**PROVIDED RECORDS**:
# # # # #
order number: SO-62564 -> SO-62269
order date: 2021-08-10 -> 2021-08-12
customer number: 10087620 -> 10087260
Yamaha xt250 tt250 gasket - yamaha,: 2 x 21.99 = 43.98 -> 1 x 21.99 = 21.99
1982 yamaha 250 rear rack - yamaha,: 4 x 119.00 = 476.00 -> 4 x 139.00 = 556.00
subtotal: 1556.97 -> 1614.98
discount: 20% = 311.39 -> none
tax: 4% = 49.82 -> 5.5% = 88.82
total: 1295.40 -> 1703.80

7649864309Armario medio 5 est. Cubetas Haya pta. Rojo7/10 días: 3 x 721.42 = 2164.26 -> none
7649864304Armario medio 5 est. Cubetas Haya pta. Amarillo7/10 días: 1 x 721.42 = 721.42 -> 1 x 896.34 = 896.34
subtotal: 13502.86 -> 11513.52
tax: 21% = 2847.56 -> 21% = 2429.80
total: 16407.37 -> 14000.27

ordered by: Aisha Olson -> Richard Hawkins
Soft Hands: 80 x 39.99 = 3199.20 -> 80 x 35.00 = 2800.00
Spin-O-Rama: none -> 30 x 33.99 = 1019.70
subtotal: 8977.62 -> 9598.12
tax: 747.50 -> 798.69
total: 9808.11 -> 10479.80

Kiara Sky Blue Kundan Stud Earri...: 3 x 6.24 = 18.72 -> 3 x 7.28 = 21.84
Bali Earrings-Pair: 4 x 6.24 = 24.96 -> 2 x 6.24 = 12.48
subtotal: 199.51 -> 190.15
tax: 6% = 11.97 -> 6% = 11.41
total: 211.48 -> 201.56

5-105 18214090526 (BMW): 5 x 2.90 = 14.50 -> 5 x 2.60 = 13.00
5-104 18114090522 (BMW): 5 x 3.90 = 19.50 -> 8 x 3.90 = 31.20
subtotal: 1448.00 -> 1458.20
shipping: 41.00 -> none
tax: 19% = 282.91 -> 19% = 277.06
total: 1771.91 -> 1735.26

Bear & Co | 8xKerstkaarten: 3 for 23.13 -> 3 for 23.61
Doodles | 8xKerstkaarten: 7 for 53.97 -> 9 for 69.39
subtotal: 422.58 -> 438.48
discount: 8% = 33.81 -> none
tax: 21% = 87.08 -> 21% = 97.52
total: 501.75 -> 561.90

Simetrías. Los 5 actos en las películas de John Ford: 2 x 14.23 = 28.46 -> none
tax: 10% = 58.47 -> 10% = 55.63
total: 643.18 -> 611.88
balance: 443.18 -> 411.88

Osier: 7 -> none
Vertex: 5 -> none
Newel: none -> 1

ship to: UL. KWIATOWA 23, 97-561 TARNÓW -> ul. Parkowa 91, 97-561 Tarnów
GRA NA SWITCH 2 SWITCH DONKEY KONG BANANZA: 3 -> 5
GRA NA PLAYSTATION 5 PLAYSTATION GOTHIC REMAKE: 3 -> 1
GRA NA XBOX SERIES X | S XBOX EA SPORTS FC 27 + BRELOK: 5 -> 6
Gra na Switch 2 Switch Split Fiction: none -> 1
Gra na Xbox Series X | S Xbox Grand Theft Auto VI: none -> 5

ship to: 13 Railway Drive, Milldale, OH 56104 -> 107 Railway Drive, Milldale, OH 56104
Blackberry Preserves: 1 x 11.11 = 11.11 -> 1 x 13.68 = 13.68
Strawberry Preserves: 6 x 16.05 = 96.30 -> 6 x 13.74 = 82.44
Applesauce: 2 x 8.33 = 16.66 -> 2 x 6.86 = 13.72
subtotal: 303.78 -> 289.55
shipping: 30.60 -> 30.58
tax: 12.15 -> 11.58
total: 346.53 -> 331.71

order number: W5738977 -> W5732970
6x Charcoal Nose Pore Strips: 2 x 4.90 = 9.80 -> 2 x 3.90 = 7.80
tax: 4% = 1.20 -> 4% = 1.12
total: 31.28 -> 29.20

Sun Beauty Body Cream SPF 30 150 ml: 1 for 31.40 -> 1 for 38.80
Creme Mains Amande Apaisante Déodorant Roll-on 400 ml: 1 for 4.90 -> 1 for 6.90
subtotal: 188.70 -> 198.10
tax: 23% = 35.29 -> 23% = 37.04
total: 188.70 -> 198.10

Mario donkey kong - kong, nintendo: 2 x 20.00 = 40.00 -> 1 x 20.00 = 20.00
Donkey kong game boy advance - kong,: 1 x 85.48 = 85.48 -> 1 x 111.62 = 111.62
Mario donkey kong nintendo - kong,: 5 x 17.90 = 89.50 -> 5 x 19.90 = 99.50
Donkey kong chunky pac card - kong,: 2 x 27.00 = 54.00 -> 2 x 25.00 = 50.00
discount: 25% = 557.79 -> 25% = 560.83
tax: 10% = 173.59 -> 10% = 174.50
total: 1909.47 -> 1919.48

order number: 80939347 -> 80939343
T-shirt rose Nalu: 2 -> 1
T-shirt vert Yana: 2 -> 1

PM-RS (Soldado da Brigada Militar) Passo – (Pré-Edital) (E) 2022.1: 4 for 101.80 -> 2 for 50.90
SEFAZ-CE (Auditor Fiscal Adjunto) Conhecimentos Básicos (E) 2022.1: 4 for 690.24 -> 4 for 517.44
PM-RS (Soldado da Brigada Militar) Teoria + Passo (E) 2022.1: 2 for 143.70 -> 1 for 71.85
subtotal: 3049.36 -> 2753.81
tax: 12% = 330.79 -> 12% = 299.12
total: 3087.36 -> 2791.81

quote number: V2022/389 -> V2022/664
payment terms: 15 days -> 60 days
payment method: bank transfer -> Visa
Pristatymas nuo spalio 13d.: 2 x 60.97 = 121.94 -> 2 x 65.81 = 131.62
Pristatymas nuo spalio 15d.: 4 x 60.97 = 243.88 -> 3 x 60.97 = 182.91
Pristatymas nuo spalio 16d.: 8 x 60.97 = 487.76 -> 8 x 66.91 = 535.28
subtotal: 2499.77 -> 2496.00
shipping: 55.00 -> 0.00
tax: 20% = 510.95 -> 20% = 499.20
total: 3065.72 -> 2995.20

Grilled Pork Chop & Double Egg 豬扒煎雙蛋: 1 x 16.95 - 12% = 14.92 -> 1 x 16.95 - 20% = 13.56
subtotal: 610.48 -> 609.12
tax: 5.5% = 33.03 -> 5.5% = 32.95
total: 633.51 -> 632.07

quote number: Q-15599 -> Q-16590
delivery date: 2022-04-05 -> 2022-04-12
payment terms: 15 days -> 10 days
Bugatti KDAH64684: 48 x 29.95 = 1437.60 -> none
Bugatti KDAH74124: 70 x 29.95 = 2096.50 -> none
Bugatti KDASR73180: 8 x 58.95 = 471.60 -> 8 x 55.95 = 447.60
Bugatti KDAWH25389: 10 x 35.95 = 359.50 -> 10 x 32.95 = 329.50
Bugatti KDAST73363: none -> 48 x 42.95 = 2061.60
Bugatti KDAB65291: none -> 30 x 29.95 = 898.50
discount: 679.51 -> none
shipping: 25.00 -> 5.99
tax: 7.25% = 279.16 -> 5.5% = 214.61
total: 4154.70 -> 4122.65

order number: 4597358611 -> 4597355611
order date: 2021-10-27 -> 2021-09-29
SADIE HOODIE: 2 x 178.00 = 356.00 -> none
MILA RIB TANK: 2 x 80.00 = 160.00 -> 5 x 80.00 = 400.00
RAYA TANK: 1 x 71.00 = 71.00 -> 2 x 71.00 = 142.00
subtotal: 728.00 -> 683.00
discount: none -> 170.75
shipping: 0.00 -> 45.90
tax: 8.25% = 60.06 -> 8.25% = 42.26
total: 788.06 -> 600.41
# # # # #
**WORK ITEM**:
Make a list of all lines in the data that contain "TANK".

**SOLUTION BELOW**:
MILA RIB TANK: 2 x 80.00 = 160.00 -> 5 x 80.00 = 400.00
RAYA TANK: 1 x 71.00 = 71.00 -> 2 x 71.00 = 142.00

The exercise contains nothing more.